Lawn returns to Accrington and revisits the idea of putting Bradford City into administration

The last time Mark Lawn went to Accrington Stanley he left with his car vandalised and spent the weekend threatening to wind Bradford City up by withdrawing the loan he has made to the club. This time as Lawn heads for the Crown Ground he talks about moving City away from Valley Parade.

Speaking to the T&A Lawn confirmed what BfB reported yesterday that the club had opened talks with the Football League about what they were calling a last-ditch scenario of leaving VP to move to Odsal. One would assume that this would mean refusing to pay the Landlords of Valley Parade and the clubs offices and being open to and expecting either to both to pursue the club for being in breach leading to the club seeking a third spell in administration for protection from the creditors.

The phrase “administration as a formality” has been used before at Valley Parade by Julian Rhodes in 2004 as he looked to et the club from Gordon Gibb who voted in the CVA for Bradford City to die rather than end up in the hands of his former boardroom rival. That time City came as close as can be to going out of business as could be imagined – Ashley Ward made the casting vote – so I treat the idea of a strategic administration with scepticism.

As should Julian Rhodes. My understanding of the Football League rules about who can and cannot be involved in running a football club have it that having been involved in “multiple insolvency” evenings he would not be involved in the business of Bradford City 2011 in an official capacity.

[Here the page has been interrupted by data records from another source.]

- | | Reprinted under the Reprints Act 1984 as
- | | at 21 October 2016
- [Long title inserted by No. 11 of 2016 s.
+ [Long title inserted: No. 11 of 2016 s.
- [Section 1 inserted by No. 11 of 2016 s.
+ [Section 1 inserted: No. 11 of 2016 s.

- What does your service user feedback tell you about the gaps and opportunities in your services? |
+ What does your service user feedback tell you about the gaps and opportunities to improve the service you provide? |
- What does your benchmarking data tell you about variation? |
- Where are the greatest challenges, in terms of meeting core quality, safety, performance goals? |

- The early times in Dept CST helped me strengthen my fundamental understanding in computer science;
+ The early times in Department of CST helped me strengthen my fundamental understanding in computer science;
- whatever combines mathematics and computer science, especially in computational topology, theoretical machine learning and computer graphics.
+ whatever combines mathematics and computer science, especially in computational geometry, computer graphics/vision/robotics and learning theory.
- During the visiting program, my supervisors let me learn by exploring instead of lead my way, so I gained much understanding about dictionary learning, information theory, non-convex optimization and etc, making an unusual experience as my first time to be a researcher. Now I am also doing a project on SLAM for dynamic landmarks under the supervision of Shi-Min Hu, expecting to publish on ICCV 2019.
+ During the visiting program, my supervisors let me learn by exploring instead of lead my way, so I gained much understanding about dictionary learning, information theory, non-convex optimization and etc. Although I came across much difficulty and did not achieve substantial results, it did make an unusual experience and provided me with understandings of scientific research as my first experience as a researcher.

He could buy a season ticket though – many of us have – but where that season ticket will see us sit is something which should what Mark Lawn is talking about come about will change. One wonders what consideration has been taken over this from Bradford City. Fans who are happy enough to go to Odsal might not be happy to move from seats they have occupied for over a decade and will but upset but there are supporters who do not want to go to Odsal and will be knocking on the door of Valley Parade demanding their money back.

How many of the Bradford City supporters who have season tickets now will still follow the club to Odsal? We might guess at a percentage and we might curse those who do not want to but unless someone has a figure as to how the impact of moving on supporters then should this move be considered? Has anyone at Valley Parade taken the temperature of supporters about moving from Valley Parade? Does anyone know what the supporters want?

What about the club’s business partners? Our understanding of the deal which sees Nike replace Surridge as the club’s shirt supplier will see Nike take over the club shop which is a part of the offices which City are talking about defaulting on the rent of. How secure is this deal? How transferable? Has the most iconic brand on the planet been told it will be backing a club with a level of support which no one – at the moment – could even have an educated guess at?

What about other businesses which have backed City? Are they going to be left out of pocket again by administration? Have they been warned?

Ross Hannah and Michael Rankine are non-league strikers rumoured to be in talks with City. Back in 2002 Nicky Law had agreed a deal to sign Thomas Hitzlsperger and – from Grimsby – Michael Boulding but those deals died in administration. If Hannah or Rankine were to pick up the T&A today what confidence could they have in those deals coming to fruition (let alone that the man they are talking to at the club will be there next season).

What about Mark Lawn’s loans? If City go into administration and then Lawn becomes a creditor. £2m worth of loans represents a significant vote for whatever is on the table in terms of a CVA but after a CVA has been accepted those loans are gone. Is Lawn prepared to write off the loan he considered withdrawing fifteen months ago as he drove away from Accrington?

One would love to suggest that Lawn is bluffing or that he is firing shots across Gordon Gibb’s bow to try get him to the negotiation table and see City emerge with the best deal but one cannot guarantee that. The club are talking to the Football League about how to make leaving Valley Parade work. It might not be the idea that you or I, dear reader, would have chosen but it seems to the the prevalent idea.